[Start of Attachment]
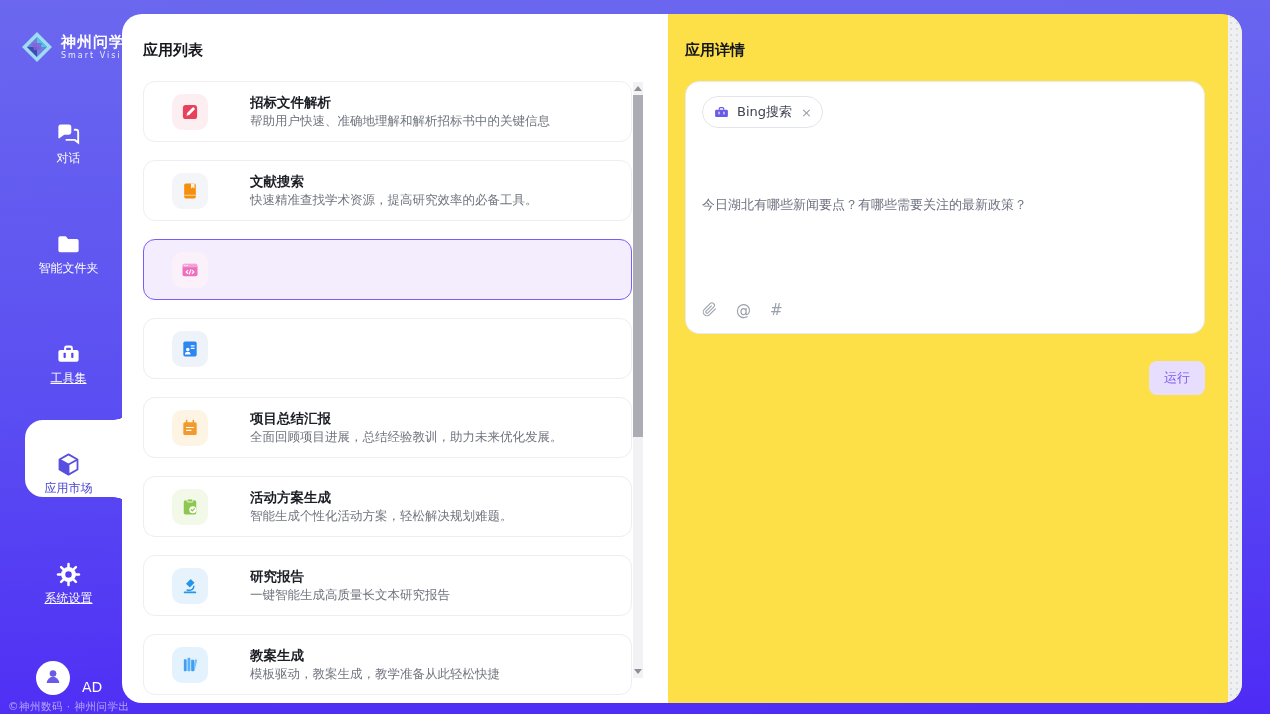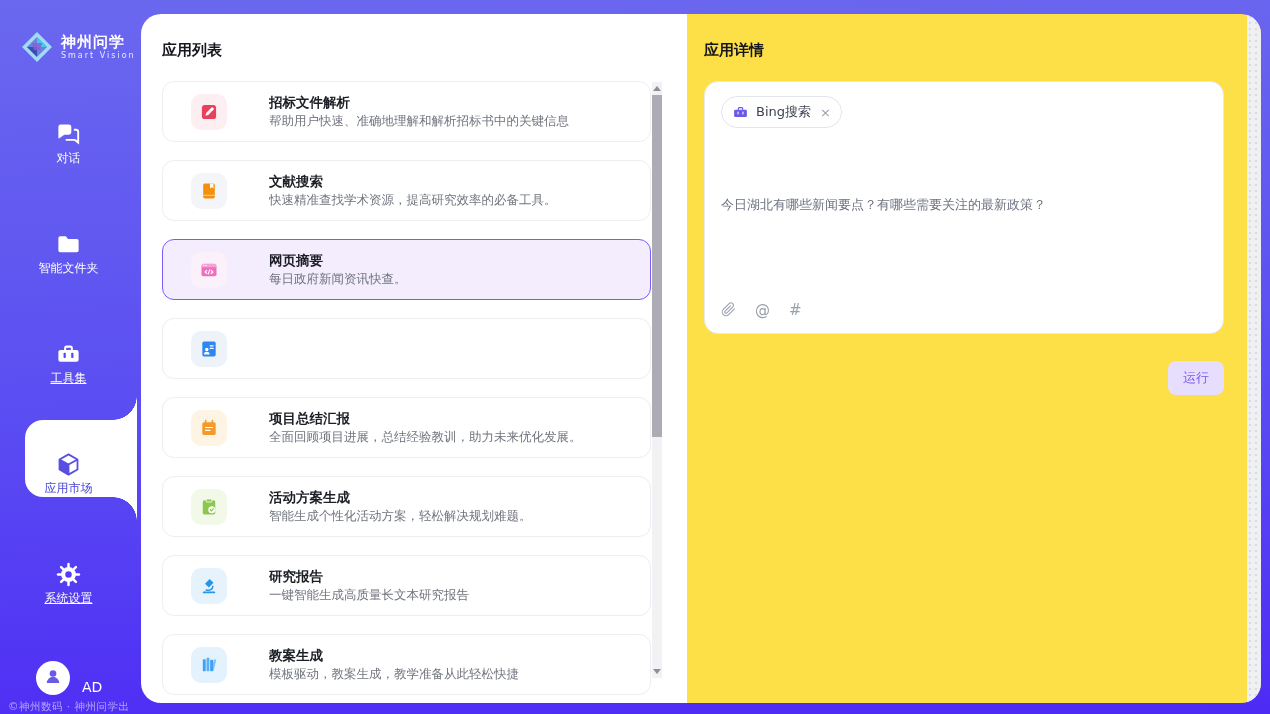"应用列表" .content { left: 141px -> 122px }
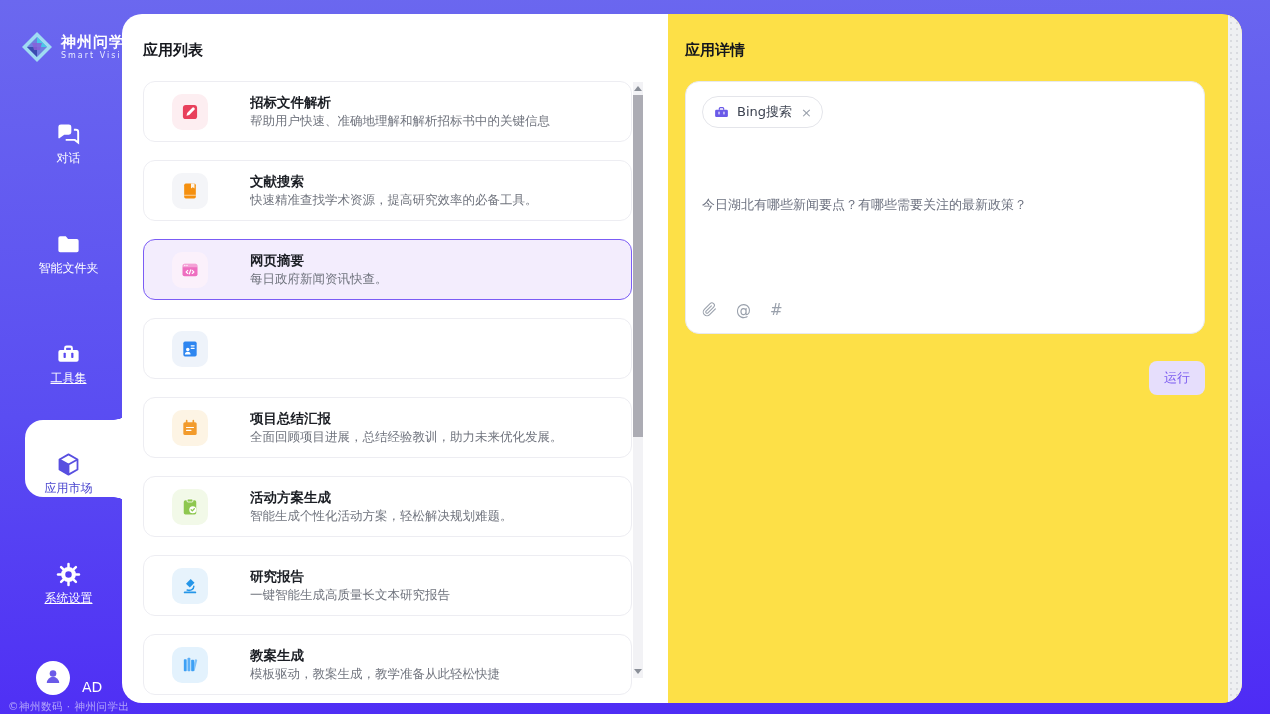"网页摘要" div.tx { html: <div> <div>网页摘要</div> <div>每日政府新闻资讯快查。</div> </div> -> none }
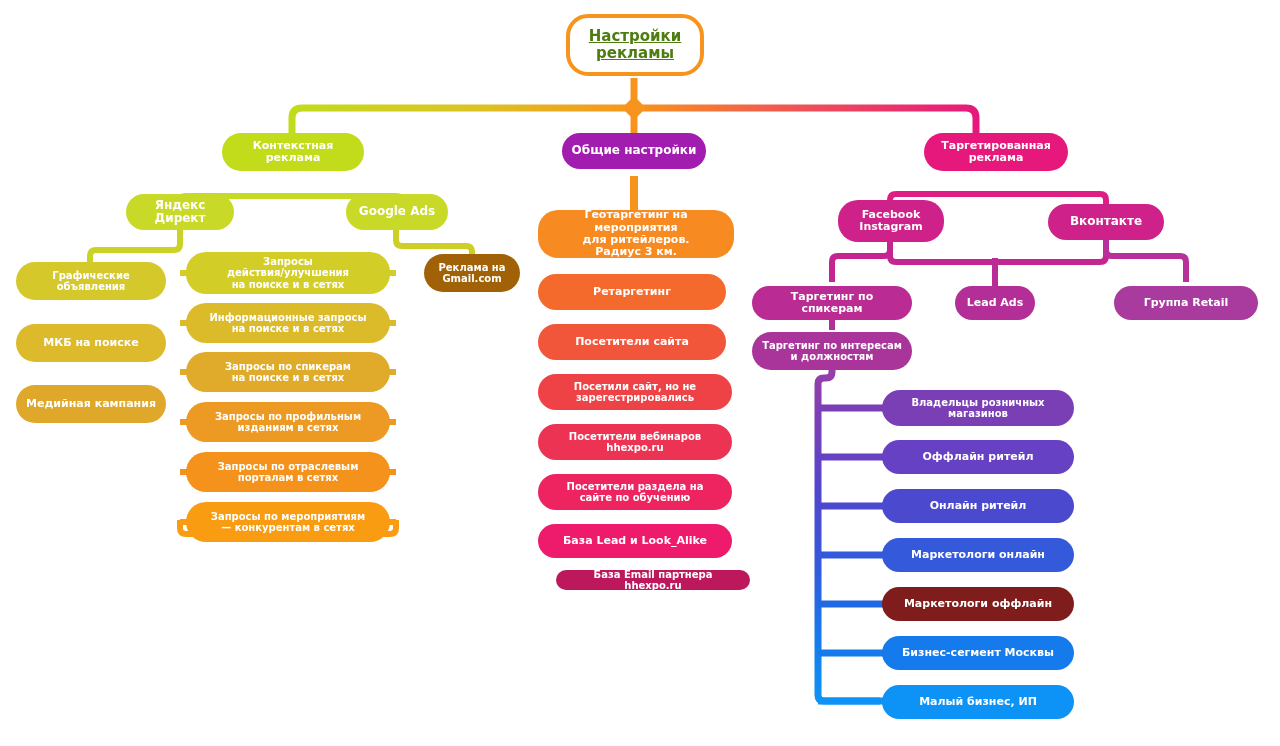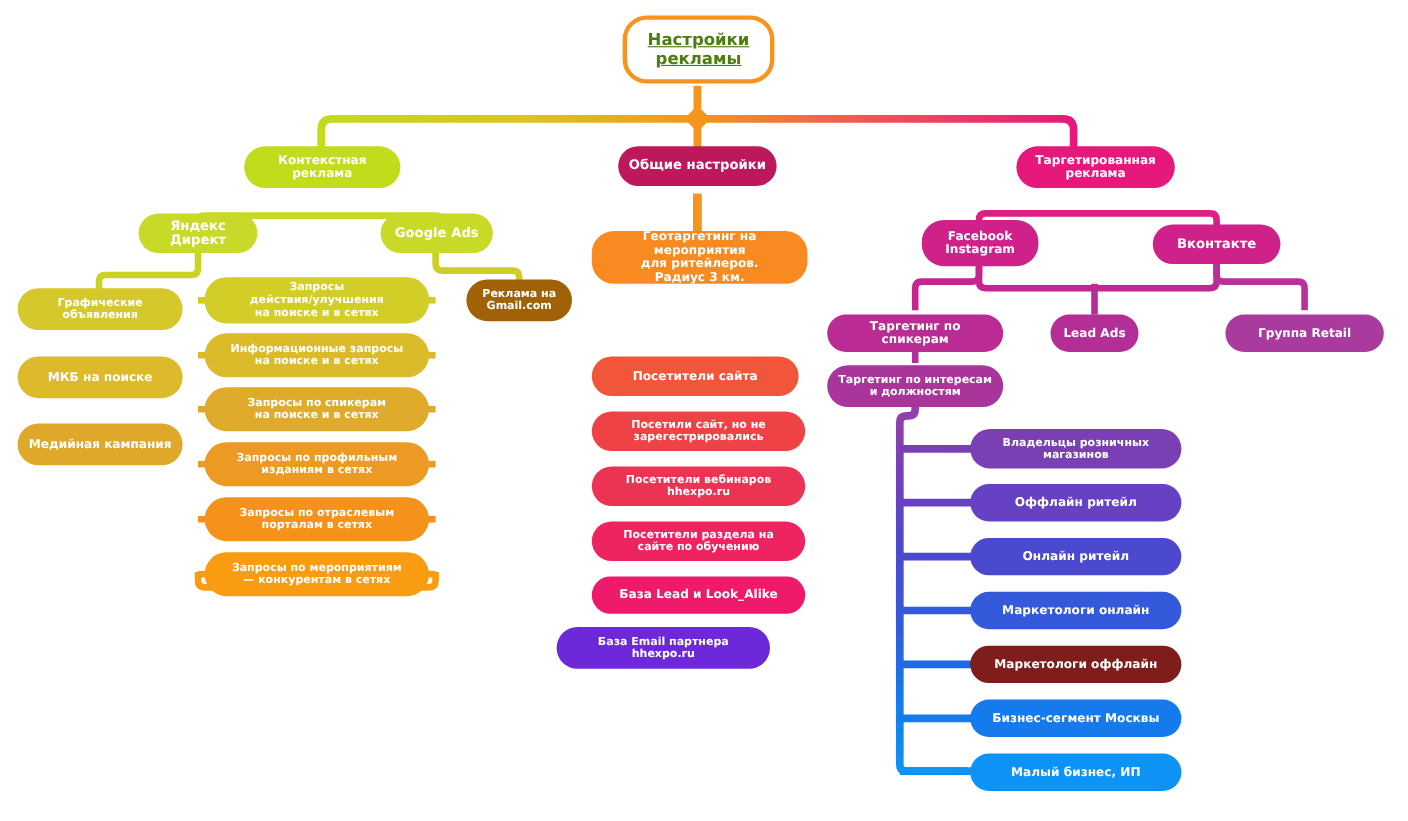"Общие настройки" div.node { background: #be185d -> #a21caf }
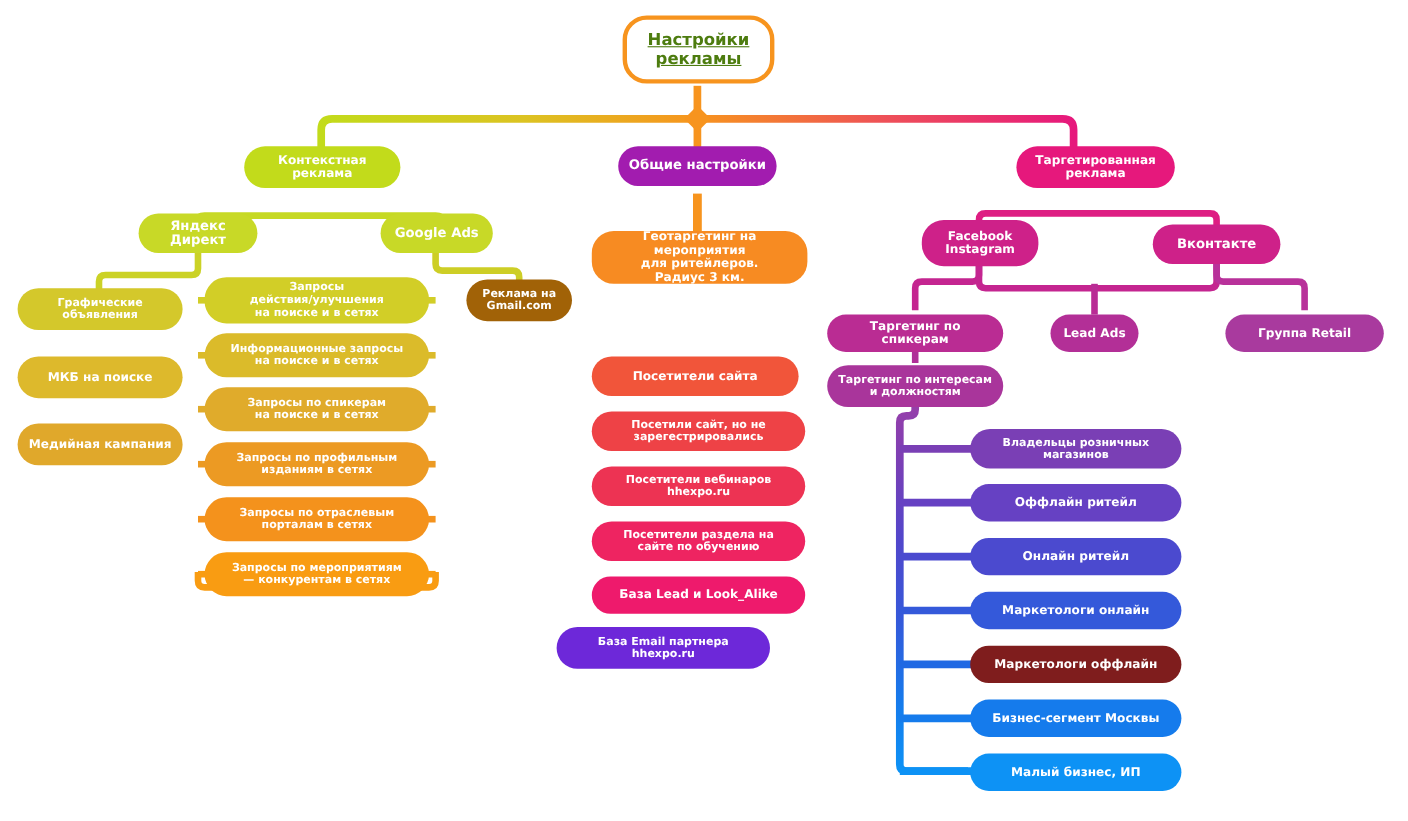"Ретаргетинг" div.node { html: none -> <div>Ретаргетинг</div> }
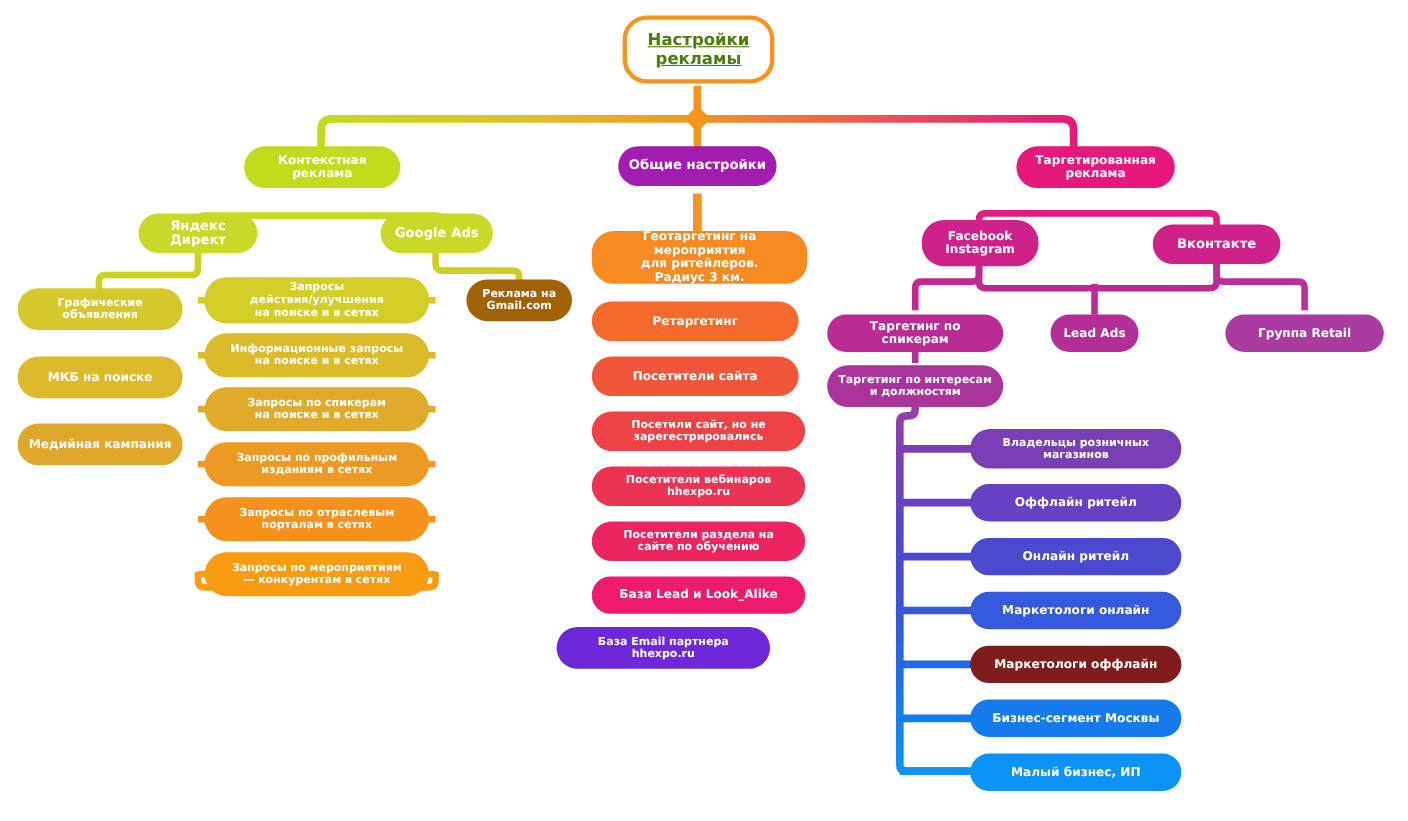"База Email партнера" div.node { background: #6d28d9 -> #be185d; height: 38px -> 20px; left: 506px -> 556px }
[End of Attachment]
Task details:
Only the lines from the one containing "html: <div> <div>网页摘要</div>" through the final line of the entries belong in the copy, both ends included. Pictures stay out.

Result of the exercise:
"网页摘要" div.tx { html: <div> <div>网页摘要</div> <div>每日政府新闻资讯快查。</div> </div> -> none }
"Общие настройки" div.node { background: #be185d -> #a21caf }
"Ретаргетинг" div.node { html: none -> <div>Ретаргетинг</div> }
"База Email партнера" div.node { background: #6d28d9 -> #be185d; height: 38px -> 20px; left: 506px -> 556px }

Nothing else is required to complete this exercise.